Caché
Culpa, mentiras e videotape
Por Luiz Joaquim | 28.07.2006 (sexta-feira)
Hoje em atividade, existem diretores de cinema e
existe Michael Haneke. A distinção é importante porque
a cada visão de uma nova obra criada por esse cineasta
austríaco tem-se a impressão que estamos diante de um
cinema adiante de nosso tempo. A partir de hoje, o
Recife, finalmente, poderá conferir “Caché”
(Fra./Aus./Ale./Ita., 2005), filme que lhe deu o
prêmio de direção em Cannes 2005 – além da distinção
ecumênica e o da Federação Internacional da Imprensa
Cinematográfica durante o mesmo festival.
O cinema de Haneke não converge apenas a um ponto. Ele
não nos quer para prestarmos atenção a uma história
linear e que se resolve em si mesma. Seu cinema nos
pede para reexaminarmos nossos conceitos de
normalidade, de bem-estar e de justiça. Os temas que
conduzem seus filmes são moldados a partir de uma
inquietação psicológica e/ou comportamental e/ou
social que ele propõe aos seus personagens no mundo
que lhes cerca.
Entrelaçadas ou não, elas (as inquietações) seguem,
inicialmente, por um único trajeto mas, como fogos de
artifício, a certa altura, lá no alto, subdividem-se,
revelando sua importância e cor autônoma.
Como se não bastasse essa sua capacidade de montar um
mosaico no qual cada pedaço representa um paradigma
tentando formar uma síntese pelo todo, sua maestria em
arquitetar e contar uma história vai além de um bom
enredo. Haneke também desafia, ou talvez seja melhor
dizer, afronta o espectador com a forma, com a
constituição concreta de dirigir e editar seus filmes.
A seqüência de abertura de “Caché” já é um belo
exemplo disso, para não falar de outros momentos em
“Funny Games” (1997) e “Código Desconhecido” (2000).
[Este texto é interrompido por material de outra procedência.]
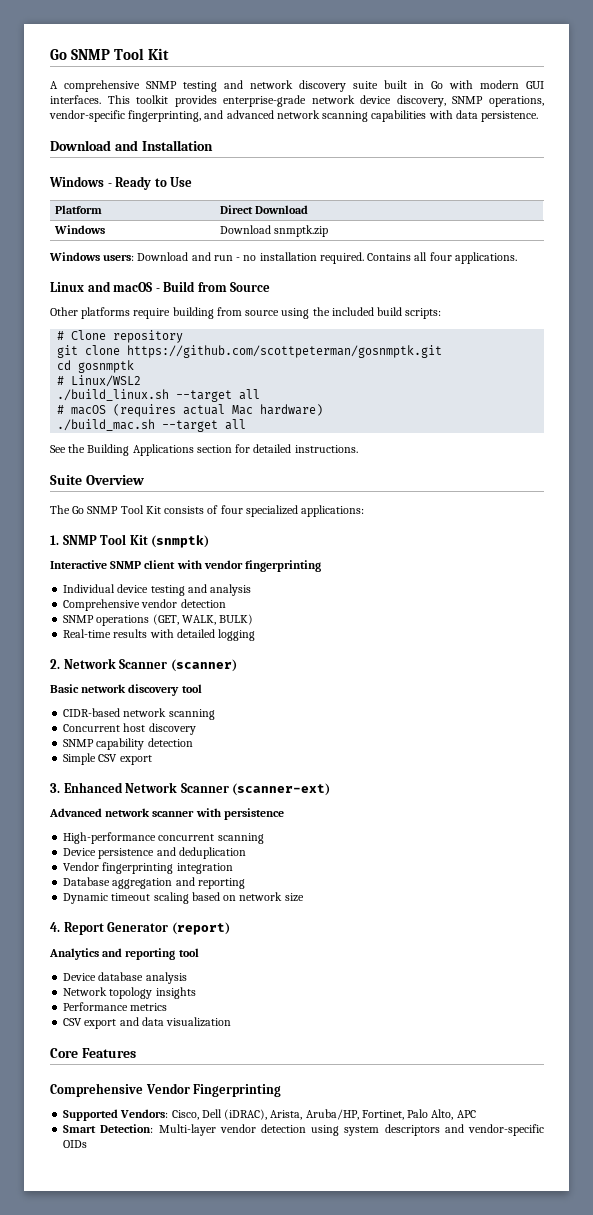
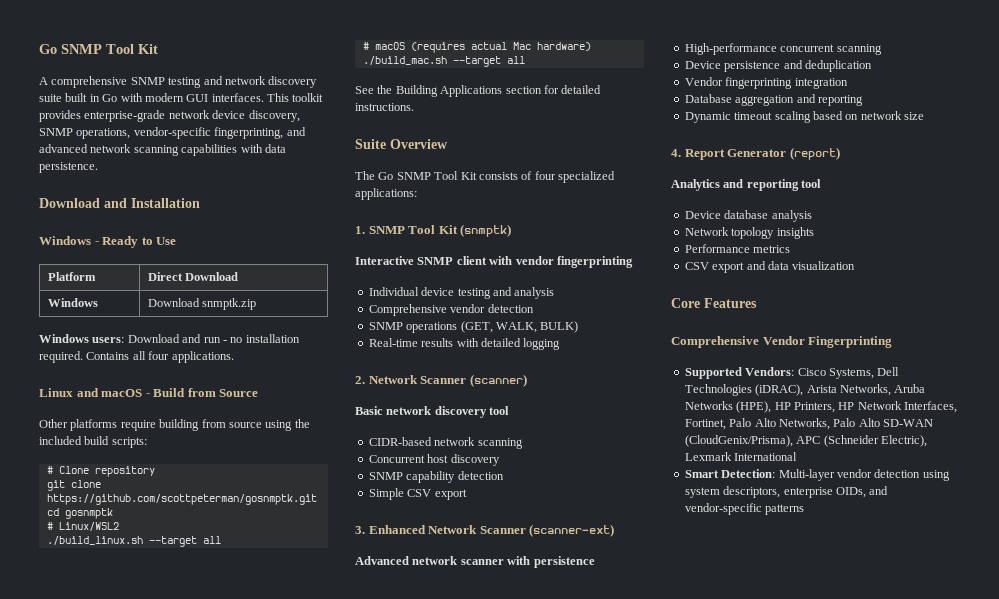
- Supported Vendors: Cisco, Dell (iDRAC), Arista, Aruba/HP, Fortinet, Palo Alto, APC
+ Supported Vendors: Cisco Systems, Dell Technologies (iDRAC), Arista Networks, Aruba Networks (HPE), HP Printers, HP Network Interfaces, Fortinet, Palo Alto Networks, Palo Alto SD-WAN (CloudGenix/Prisma), APC (Schneider Electric), Lexmark International
- Smart Detection: Multi-layer vendor detection using system descriptors and vendor-specific OIDs
+ Smart Detection: Multi-layer vendor detection using system descriptors, enterprise OIDs, and vendor-specific patterns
Talvez Haneke seja um dos pouquíssimos realizadores
que consegue se apropriar das possibilidades que um
raro terreno ainda obscuro na linguagem
cinematográfica tem a oferecer. Se alguém duvida, é só
observar a sua habilidade em casar tensão com
reflexão, e o efeito destes dois elementos, cada um a
seu tempo, na cabeça do espectador.
No caso da tensão, basta prestar atenção na reação do
pobre público quando a trama chega ao limite que a
pressão humana pode tolerar. No caso da reflexão, como
já foi dito aqui, não há medida, há sim sensações que
acompanham o espectador por vários dias.
À primeira vista, a história de “Caché” pode ser
identificada como um libelo contra a
incomunicabilidade. Mas essa é apenas a primeira
camada de um assunto que salpica em aspectos como a
complacência de uma burguesia acomodada, como o
adormecimento das relações humanas, como a tensão
étnica da Europa, como os intransigentes conflitos no
Oriente Médio, e em como os efeitos de uma ação sua,
qualquer ela que seja, má ou boa, pode um dia
voltar-se contra você.
Não se deve pensar que questões tão sérias como estas
são postas de forma enfadonha. O que Haneke faz é
apenas pingar a tinta do problema na água, e deixar
que o espectador veja o desenho da cor se dissolvendo
com seus próprios olhos. É o que acontece na seqüência
em que o casal Georges (Daniel Auteuil) e Anne
(Juliette Binoche) se dá conta que o filho de dez
anos, Pierrot (Lester Makedonsky), pode estar
desaparecido.
É um longo plano fixo, Georges – um intelectual
simbolizado pela sua gigantesca biblioteca – está no
canto esquerdo da tela observando a esposa Anne – uma
editora de prestígio -, que está no canto direito,
falando pelo telefone. Entre os dois, uma televisão
enorme mostra um noticiário que insiste em informar as
desgraças no Paquistão. São duas realidades se
contrastando; dois problemas sérios, em suas
proporções, que buscam simultaneamente a atenção do
público. Em que prestar atenção?
A essa altura da trama, o casal – aparentemente
equilibrado – está bastante perturbado pelo envio
incessante de várias fitas VHS deixadas em sua casa.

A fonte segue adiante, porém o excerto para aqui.